# TASK
Although the entries contain pictures, only their words should be duplicated exactly.

ENTRIES PROVIDED START

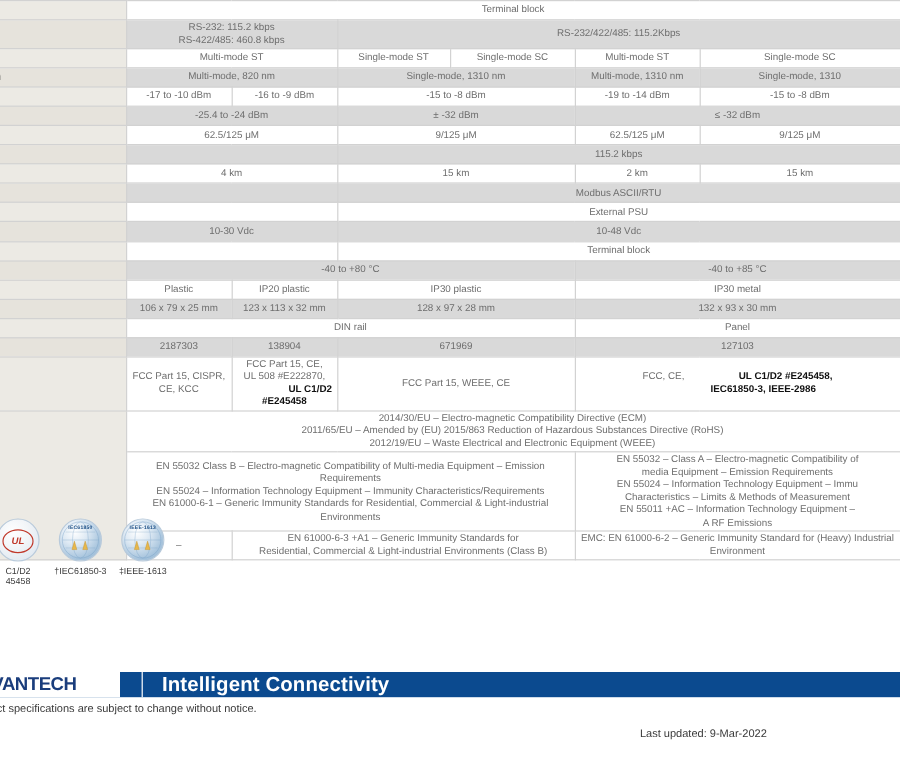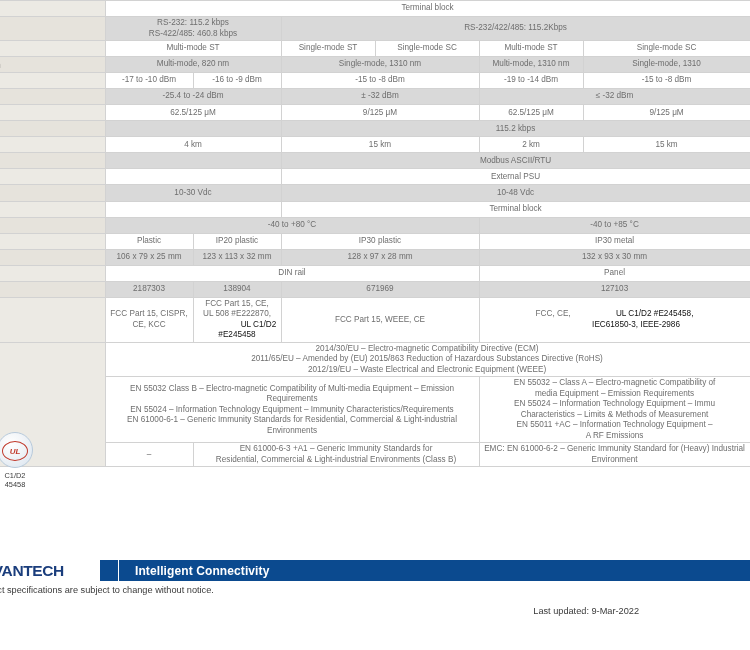--- a/index.html
+++ b/index.html
@@ -33,21 +33,21 @@
     padding-left: 5px;
     font-size: 10.2px;
     font-weight: bold;
     color: #1a1a1a;
     background: #eceae4;
     border-left: none;
   }
   .spec-table tr.alt td { background: #d9d9d9; }
   .spec-table tr.alt td.lbl { background: #e6e3dc; }
   .spec-table td.wrap { white-space: normal; }
-  .spec-table td b { color: #111; font-weight: normal; padding-left: 43px; }
+  .spec-table td b { color: #111; font-weight: bold; padding-left: 43px; }
 
   .col-lbl   { width: 210px; }
   .col-mm1   { width: 88px; }
   .col-mm2   { width: 88px; }
   .col-sm-st { width: 94px; }
   .col-sm-sc { width: 104px; }
   .col-m-st2 { width: 104px; }
   .col-s-sc2 { width: 167px; }
 
   .regrow td { height: 46px; }
@@ -130,21 +130,21 @@
     color: #1a3d7c;
     letter-spacing: -0.4px;
     font-family: "Liberation Sans", sans-serif;
   }
   .footer-divider {
     width: 1px; height: 21px; background: #ffffff;
     margin-left: 18px;
   }
   .footer-tag {
     color: #ffffff;
-    font-size: 12px;
+    font-size: 17px;
     font-weight: bold;
     margin-left: 16px;
     letter-spacing: .1px;
   }
   .footer-note {
     position: absolute; left: -18px; top: 585px;
     font-size: 9.2px; color: #3a3a3a;
   }
   .footer-date {
     position: absolute; right: 6px; top: 606px;
@@ -358,21 +358,55 @@
       <div class="badge-circle badge-ul">
         <div class="ul-mark"></div>
         <div class="ul-txt">UL</div>
       </div>
       <div class="badge-caption">
         <span>C1/D2</span><br>
         <span>45458</span>
       </div>
     </div>
 
-
+    <div class="badge-item" style="left:52px; top:0px;">
+      <div class="badge-circle">
+        <svg class="globe-lines" viewBox="0 0 36 36">
+          <ellipse cx="18" cy="18" rx="16" ry="16" fill="none" stroke="#6f9bc4" stroke-width=".6"></ellipse>
+          <ellipse cx="18" cy="18" rx="7" ry="16" fill="none" stroke="#6f9bc4" stroke-width=".5"></ellipse>
+          <line x1="2" y1="18" x2="34" y2="18" stroke="#6f9bc4" stroke-width=".5"></line>
+          <line x1="5" y1="25" x2="31" y2="25" stroke="#6f9bc4" stroke-width=".4"></line>
+          <line x1="5" y1="11" x2="31" y2="11" stroke="#6f9bc4" stroke-width=".4"></line>
+        </svg>
+        <div class="badge-top-txt">IEC61850</div>
+        <svg class="hand-icon" viewBox="0 0 22 11">
+          <path d="M4 10 L6 3 L8 10 Z" fill="#e8b84b" stroke="#c9952c" stroke-width=".4"></path>
+          <path d="M13 10 L15 3 L17 10 Z" fill="#e8b84b" stroke="#c9952c" stroke-width=".4"></path>
+        </svg>
+      </div>
+      <div class="badge-caption">†IEC61850-3</div>
+    </div>
+
+    <div class="badge-item" style="left:104px; top:0px;">
+      <div class="badge-circle">
+        <svg class="globe-lines" viewBox="0 0 36 36">
+          <ellipse cx="18" cy="18" rx="16" ry="16" fill="none" stroke="#6f9bc4" stroke-width=".6"></ellipse>
+          <ellipse cx="18" cy="18" rx="7" ry="16" fill="none" stroke="#6f9bc4" stroke-width=".5"></ellipse>
+          <line x1="2" y1="18" x2="34" y2="18" stroke="#6f9bc4" stroke-width=".5"></line>
+          <line x1="5" y1="25" x2="31" y2="25" stroke="#6f9bc4" stroke-width=".4"></line>
+          <line x1="5" y1="11" x2="31" y2="11" stroke="#6f9bc4" stroke-width=".4"></line>
+        </svg>
+        <div class="badge-top-txt">IEEE-1613</div>
+        <svg class="hand-icon" viewBox="0 0 22 11">
+          <path d="M4 10 L6 3 L8 10 Z" fill="#e8b84b" stroke="#c9952c" stroke-width=".4"></path>
+          <path d="M13 10 L15 3 L17 10 Z" fill="#e8b84b" stroke="#c9952c" stroke-width=".4"></path>
+        </svg>
+      </div>
+      <div class="badge-caption">‡IEEE-1613</div>
+    </div>
 
   </div>
 
   <div class="footer-bar">
     <div class="logo-box">
       <span class="logo-text">DVANTECH</span>
     </div>
     <div class="footer-divider"></div>
     <div class="footer-tag">Intelligent Connectivity</div>
   </div>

ENTRIES PROVIDED END

# RESPONSE AREA
--- a/index.html
+++ b/index.html
@@ -33,21 +33,21 @@
     padding-left: 5px;
     font-size: 10.2px;
     font-weight: bold;
     color: #1a1a1a;
     background: #eceae4;
     border-left: none;
   }
   .spec-table tr.alt td { background: #d9d9d9; }
   .spec-table tr.alt td.lbl { background: #e6e3dc; }
   .spec-table td.wrap { white-space: normal; }
-  .spec-table td b { color: #111; font-weight: normal; padding-left: 43px; }
+  .spec-table td b { color: #111; font-weight: bold; padding-left: 43px; }
 
   .col-lbl   { width: 210px; }
   .col-mm1   { width: 88px; }
   .col-mm2   { width: 88px; }
   .col-sm-st { width: 94px; }
   .col-sm-sc { width: 104px; }
   .col-m-st2 { width: 104px; }
   .col-s-sc2 { width: 167px; }
 
   .regrow td { height: 46px; }
@@ -130,21 +130,21 @@
     color: #1a3d7c;
     letter-spacing: -0.4px;
     font-family: "Liberation Sans", sans-serif;
   }
   .footer-divider {
     width: 1px; height: 21px; background: #ffffff;
     margin-left: 18px;
   }
   .footer-tag {
     color: #ffffff;
-    font-size: 12px;
+    font-size: 17px;
     font-weight: bold;
     margin-left: 16px;
     letter-spacing: .1px;
   }
   .footer-note {
     position: absolute; left: -18px; top: 585px;
     font-size: 9.2px; color: #3a3a3a;
   }
   .footer-date {
     position: absolute; right: 6px; top: 606px;
@@ -358,21 +358,55 @@
       <div class="badge-circle badge-ul">
         <div class="ul-mark"></div>
         <div class="ul-txt">UL</div>
       </div>
       <div class="badge-caption">
         <span>C1/D2</span><br>
         <span>45458</span>
       </div>
     </div>
 
-
+    <div class="badge-item" style="left:52px; top:0px;">
+      <div class="badge-circle">
+        <svg class="globe-lines" viewBox="0 0 36 36">
+          <ellipse cx="18" cy="18" rx="16" ry="16" fill="none" stroke="#6f9bc4" stroke-width=".6"></ellipse>
+          <ellipse cx="18" cy="18" rx="7" ry="16" fill="none" stroke="#6f9bc4" stroke-width=".5"></ellipse>
+          <line x1="2" y1="18" x2="34" y2="18" stroke="#6f9bc4" stroke-width=".5"></line>
+          <line x1="5" y1="25" x2="31" y2="25" stroke="#6f9bc4" stroke-width=".4"></line>
+          <line x1="5" y1="11" x2="31" y2="11" stroke="#6f9bc4" stroke-width=".4"></line>
+        </svg>
+        <div class="badge-top-txt">IEC61850</div>
+        <svg class="hand-icon" viewBox="0 0 22 11">
+          <path d="M4 10 L6 3 L8 10 Z" fill="#e8b84b" stroke="#c9952c" stroke-width=".4"></path>
+          <path d="M13 10 L15 3 L17 10 Z" fill="#e8b84b" stroke="#c9952c" stroke-width=".4"></path>
+        </svg>
+      </div>
+      <div class="badge-caption">†IEC61850-3</div>
+    </div>
+
+    <div class="badge-item" style="left:104px; top:0px;">
+      <div class="badge-circle">
+        <svg class="globe-lines" viewBox="0 0 36 36">
+          <ellipse cx="18" cy="18" rx="16" ry="16" fill="none" stroke="#6f9bc4" stroke-width=".6"></ellipse>
+          <ellipse cx="18" cy="18" rx="7" ry="16" fill="none" stroke="#6f9bc4" stroke-width=".5"></ellipse>
+          <line x1="2" y1="18" x2="34" y2="18" stroke="#6f9bc4" stroke-width=".5"></line>
+          <line x1="5" y1="25" x2="31" y2="25" stroke="#6f9bc4" stroke-width=".4"></line>
+          <line x1="5" y1="11" x2="31" y2="11" stroke="#6f9bc4" stroke-width=".4"></line>
+        </svg>
+        <div class="badge-top-txt">IEEE-1613</div>
+        <svg class="hand-icon" viewBox="0 0 22 11">
+          <path d="M4 10 L6 3 L8 10 Z" fill="#e8b84b" stroke="#c9952c" stroke-width=".4"></path>
+          <path d="M13 10 L15 3 L17 10 Z" fill="#e8b84b" stroke="#c9952c" stroke-width=".4"></path>
+        </svg>
+      </div>
+      <div class="badge-caption">‡IEEE-1613</div>
+    </div>
 
   </div>
 
   <div class="footer-bar">
     <div class="logo-box">
       <span class="logo-text">DVANTECH</span>
     </div>
     <div class="footer-divider"></div>
     <div class="footer-tag">Intelligent Connectivity</div>
   </div>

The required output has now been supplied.